Greensleevevssnotnose · 21/04/2023 21:23

If you can prove the deposit you paid i.e the transfer from your account to the solicitor then you may get half back but as you know you were foolish not to be named on the deeds. I guess you get support from the other ,4 children's dad so that will help.

Toomuchwine89 · 21/04/2023 21:23

lljkk · 21/04/2023 21:21

It's great you have Legal Aid.

Are the other parents of the older 4 kids, around, why can't they contribute towards their children's housing?

How much of the deposit did you pay, OP, how much of mortgage was paid for out of your earnings or savings since?

No, their father hasn't had contact for several years and is a huge risk to them.

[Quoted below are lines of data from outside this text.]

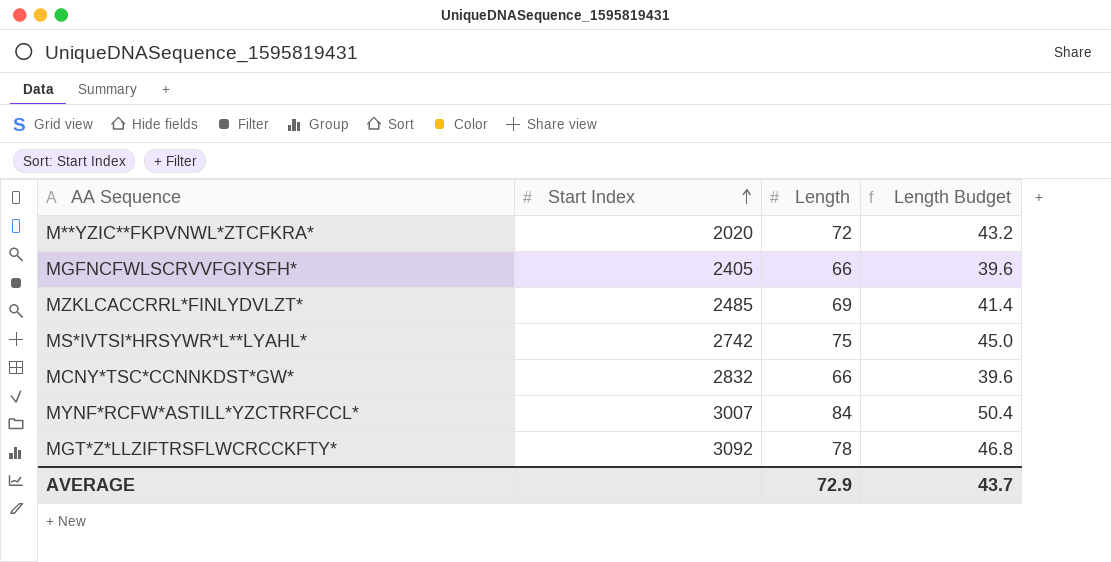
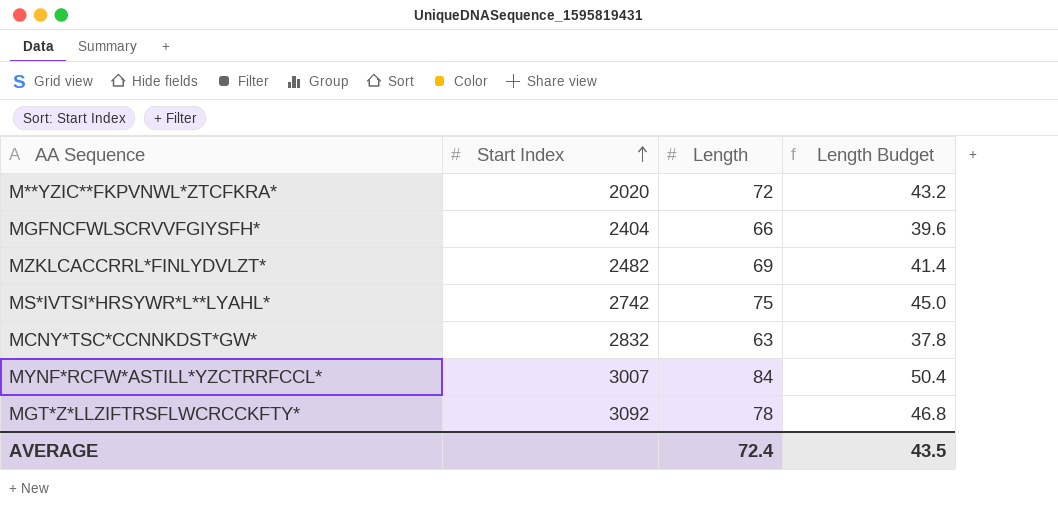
MGFNCFWLSCRVVFGIYSFH* | Start Index: 2405 -> 2404
MZKLCACCRRL*FINLYDVLZT* | Start Index: 2485 -> 2482
MCNY*TSC*CCNNKDST*GW* | Length: 66 -> 63
MCNY*TSC*CCNNKDST*GW* | Length Budget: 39.6 -> 37.8
AVERAGE | Length: 72.9 -> 72.4
AVERAGE | Length Budget: 43.7 -> 43.5

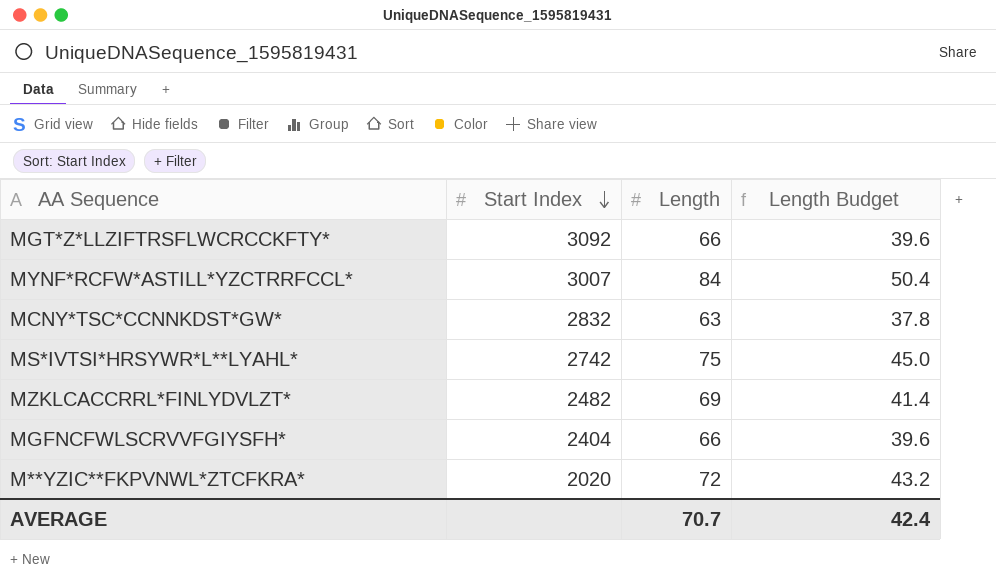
row order: Start Index ascending -> Start Index descending
MGT*Z*LLZIFTRSFLWCRCCKFTY* | Length: 78 -> 66
MGT*Z*LLZIFTRSFLWCRCCKFTY* | Length Budget: 46.8 -> 39.6
AVERAGE | Length: 72.4 -> 70.7
AVERAGE | Length Budget: 43.5 -> 42.4

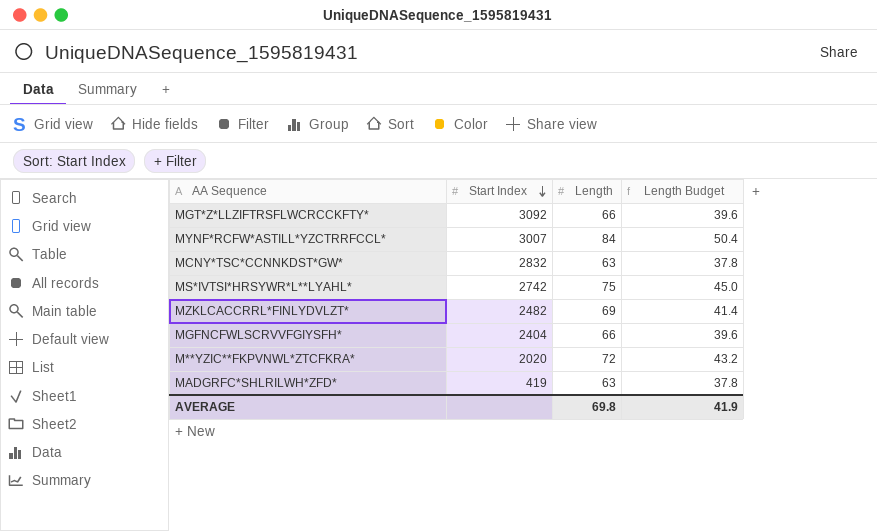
row MADGRFC*SHLRILWH*ZFD*: none -> 419 | 63 | 37.8
AVERAGE | Length: 70.7 -> 69.8
AVERAGE | Length Budget: 42.4 -> 41.9

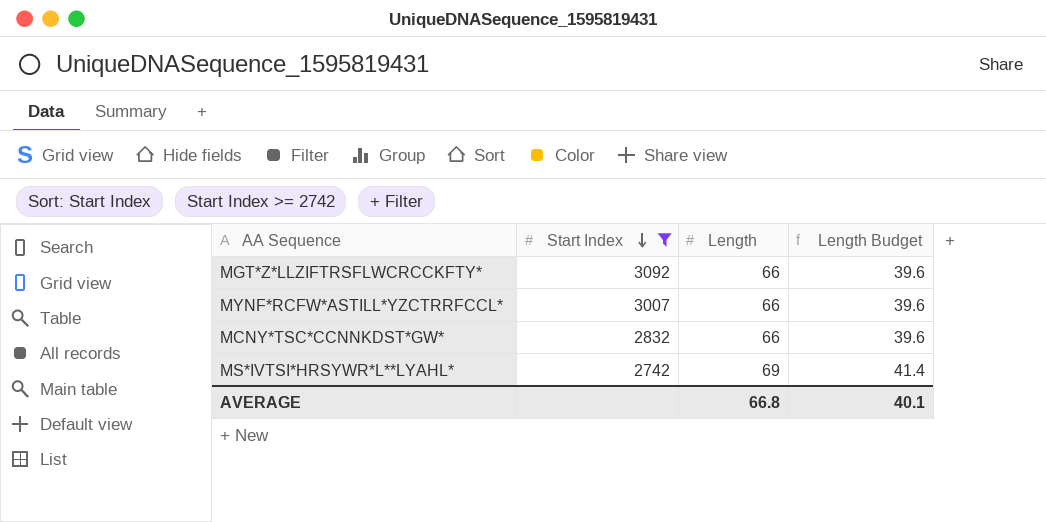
filter: none -> Start Index >= 2742
MYNF*RCFW*ASTILL*YZCTRRFCCL* | Length: 84 -> 66
MYNF*RCFW*ASTILL*YZCTRRFCCL* | Length Budget: 50.4 -> 39.6
MCNY*TSC*CCNNKDST*GW* | Length: 63 -> 66
MCNY*TSC*CCNNKDST*GW* | Length Budget: 37.8 -> 39.6
MS*IVTSI*HRSYWR*L**LYAHL* | Length: 75 -> 69
MS*IVTSI*HRSYWR*L**LYAHL* | Length Budget: 45.0 -> 41.4
AVERAGE | Length: 69.8 -> 66.8
AVERAGE | Length Budget: 41.9 -> 40.1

I didn't pay the mortgage, but I paid for repairs, renovations, maintenance etc. New boiler. Garden turf. Alsorts. And I was a SAHM do he could work all the ridiculous hours he did to earn money.

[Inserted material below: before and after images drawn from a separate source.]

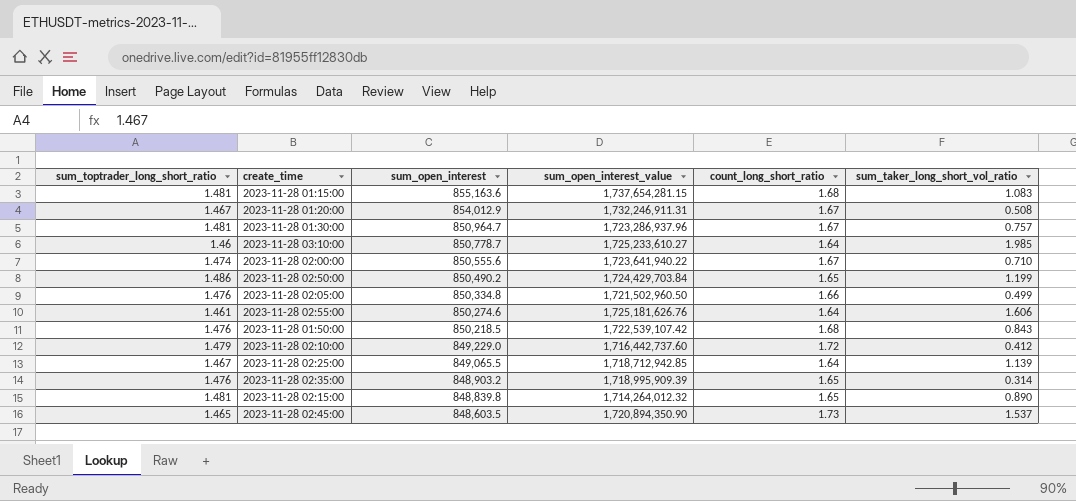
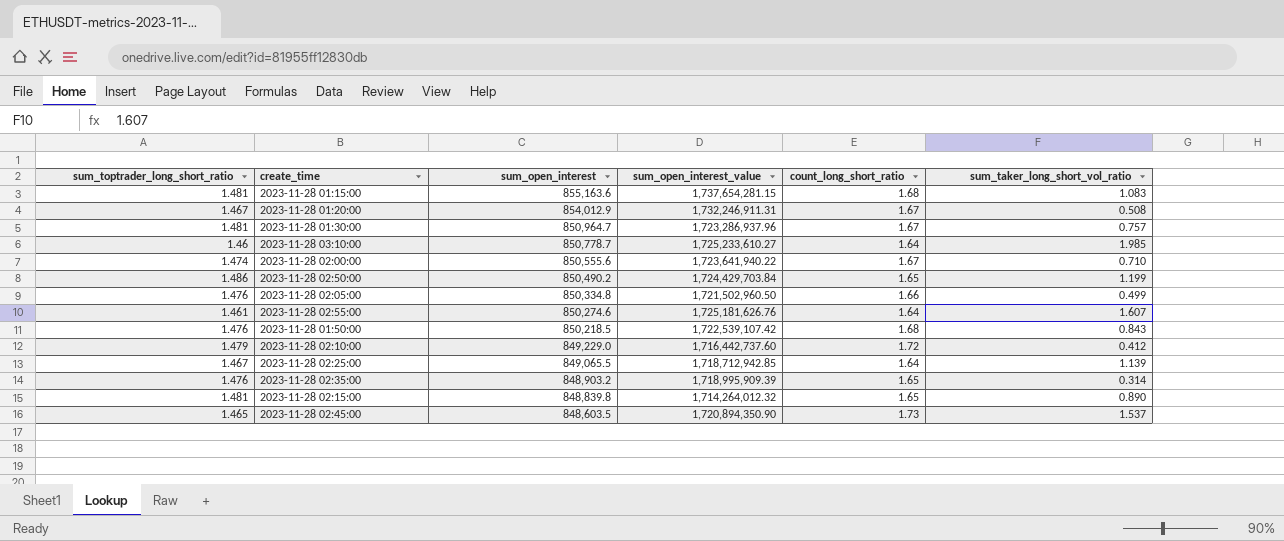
2023-11-28 02:55:00 | sum_taker_long_short_vol_ratio: 1.606 -> 1.607

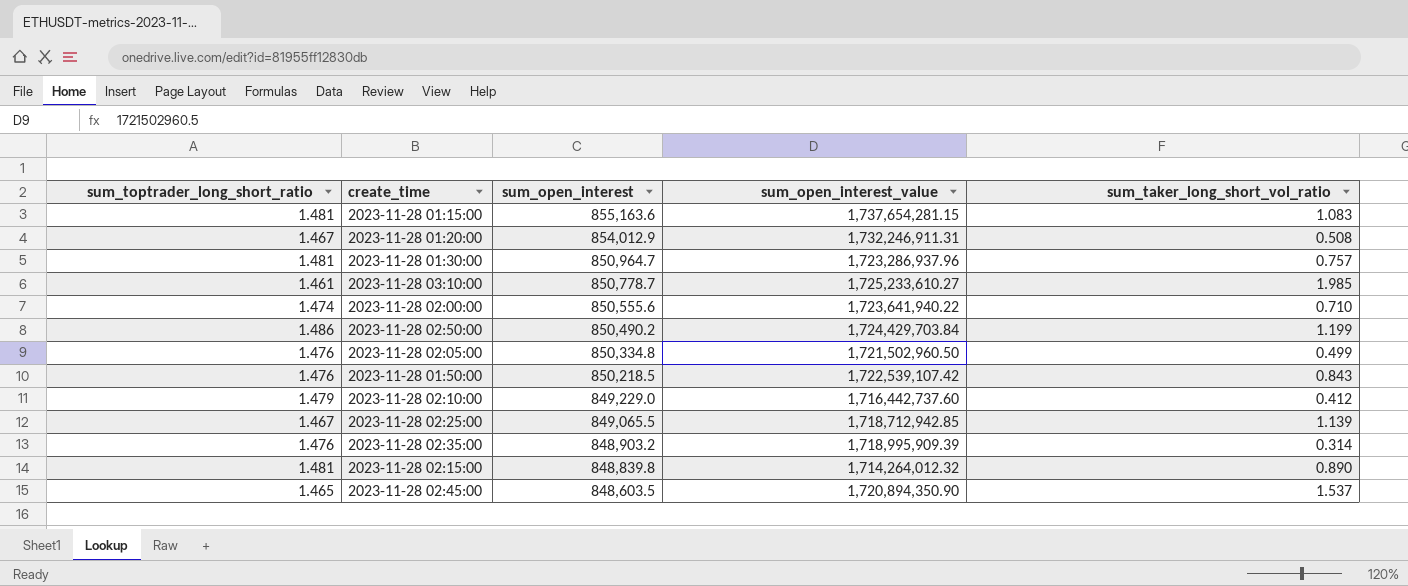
column count_long_short_ratio | position: 5 -> none
row 2023-11-28 02:55:00: 1.461 | 850,274.6 | 1,725,181,626.76 | 1.64 | 1.607 -> none
2023-11-28 03:10:00 | sum_toptrader_long_short_ratio: 1.46 -> 1.461

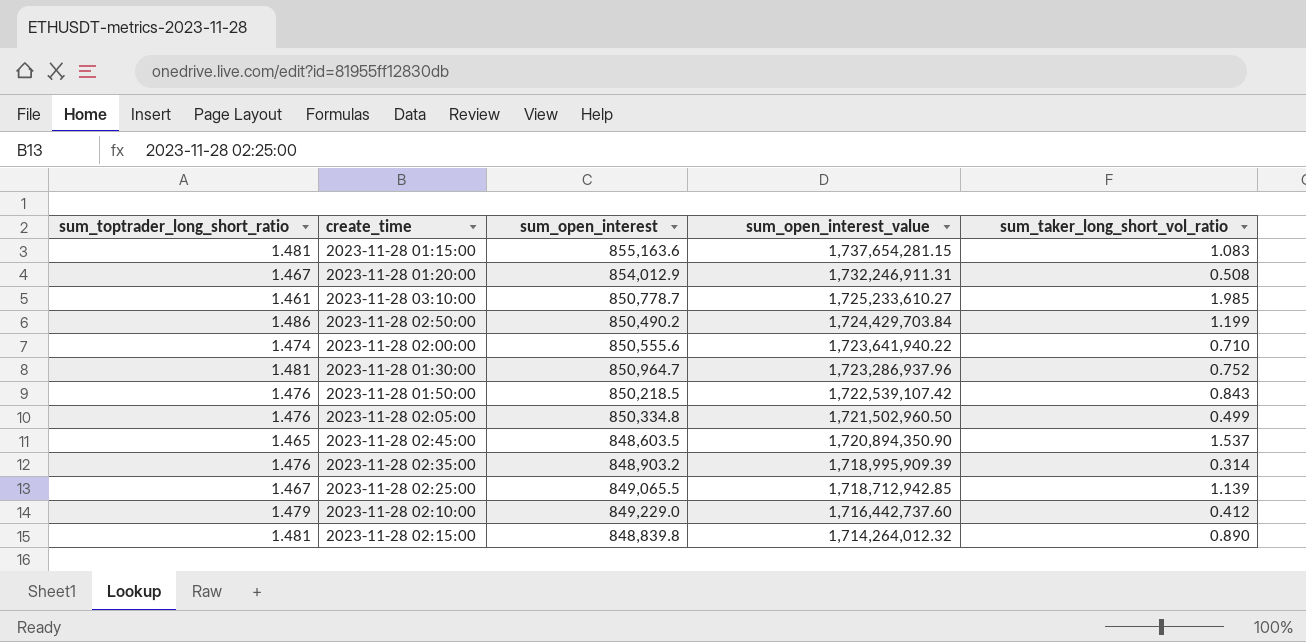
row order: sum_open_interest descending -> sum_open_interest_value descending
2023-11-28 01:30:00 | sum_taker_long_short_vol_ratio: 0.757 -> 0.752

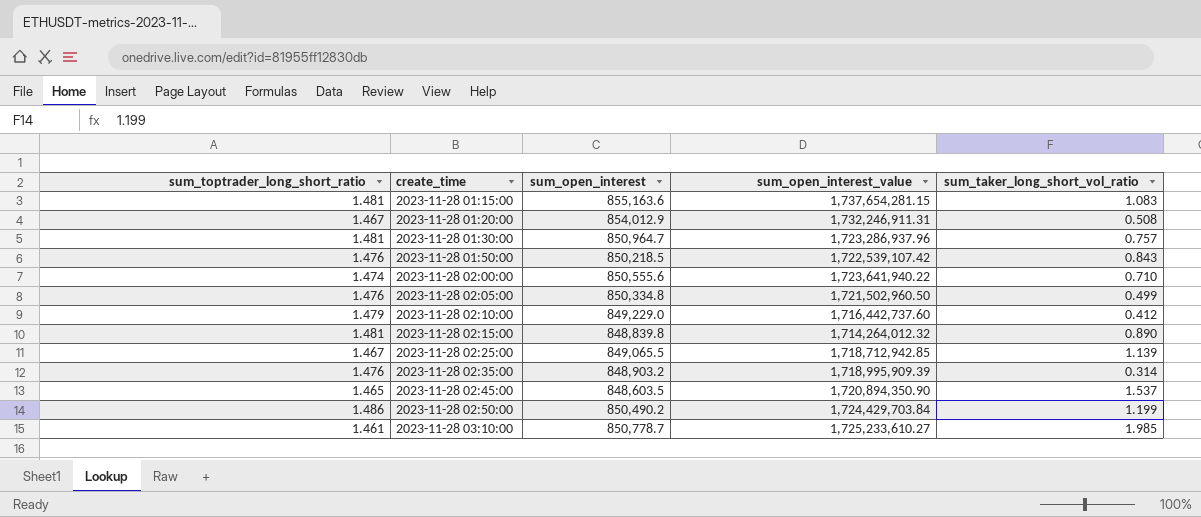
row order: sum_open_interest_value descending -> create_time ascending
2023-11-28 01:30:00 | sum_taker_long_short_vol_ratio: 0.752 -> 0.757

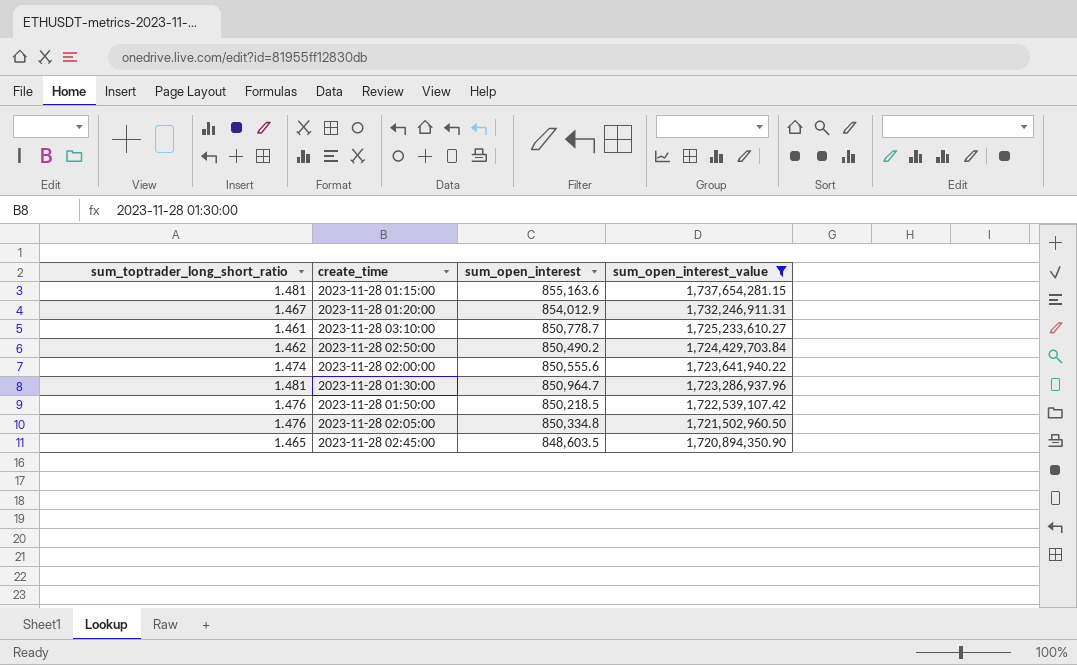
filter: none -> sum_open_interest_value >= 1,720,894,350.90
row order: create_time ascending -> sum_open_interest_value descending
column sum_taker_long_short_vol_ratio | position: 5 -> none
2023-11-28 02:50:00 | sum_toptrader_long_short_ratio: 1.486 -> 1.462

I paid 10k deposit and he paid 4k

OP posts:
Toomuchwine89 · 21/04/2023 21:24

Greensleevevssnotnose · 21/04/2023 21:23

If you can prove the deposit you paid i.e the transfer from your account to the solicitor then you may get half back but as you know you were foolish not to be named on the deeds. I guess you get support from the other ,4 children's dad so that will help.

I wasn't foolish. It's a long story

OP posts:
HaggisBurger · 21/04/2023 21:25

If your older four are under 18 they DO fall to be considered in what your housing needs etc should be in any settlement.

“Children of the family” are any children of both spouses and any other children (other than foster children) who have been treated by both spouses as children of their family. So, for example, it includes children of one of the spouses who have lived as part of the family during the marriage, but does not include new children or step-children that either spouse now has with a new partner. Those children may be relevant, as may children of the family who are aged over 18, but they are not the first consideration. All references below to the couple’s children are to children of the family in this technical sense. “

Obviously the short length of the marriage goes against you. But you really need proper advice

Toomuchwine89 · 21/04/2023 21:26

HaggisBurger · 21/04/2023 21:25

If your older four are under 18 they DO fall to be considered in what your housing needs etc should be in any settlement.

“Children of the family” are any children of both spouses and any other children (other than foster children) who have been treated by both spouses as children of their family. So, for example, it includes children of one of the spouses who have lived as part of the family during the marriage, but does not include new children or step-children that either spouse now has with a new partner. Those children may be relevant, as may children of the family who are aged over 18, but they are not the first consideration. All references below to the couple’s children are to children of the family in this technical sense. “

Obviously the short length of the marriage goes against you. But you really need proper advice

Thank you!
Wow, short marriage. Didn't bloody feel like it sometimes 🤣 at least I got the children out of that environment when I did I guess.
They're all well under 18.

OP posts:
lljkk · 21/04/2023 21:31

let us know what Legal Aid says.

I'm not blaming you but for your own sanity... I wonder if you can look into some kind of counselling to help you figure out how you repeatedly fell in with such bad guys, and end up having children with them. You don't want to risk doing that again.

Toomuchwine89 · 21/04/2023 21:35

lljkk · 21/04/2023 21:31

let us know what Legal Aid says.

I'm not blaming you but for your own sanity... I wonder if you can look into some kind of counselling to help you figure out how you repeatedly fell in with such bad guys, and end up having children with them. You don't want to risk doing that again.

I've had counselling tbf. I've been abused by everyone who was supposed to love me since I was born tbh so it was almost inevitable that this would happen to me. But no more. I don't need a man 💪

I'm starting my Law degree in October, and if I can get a secure tenancy on a council house (we're classed as homeless while in the refuge) then I will have my "own" home and won't need anyone to talk me into buying a house with them so that they can keep me under their control!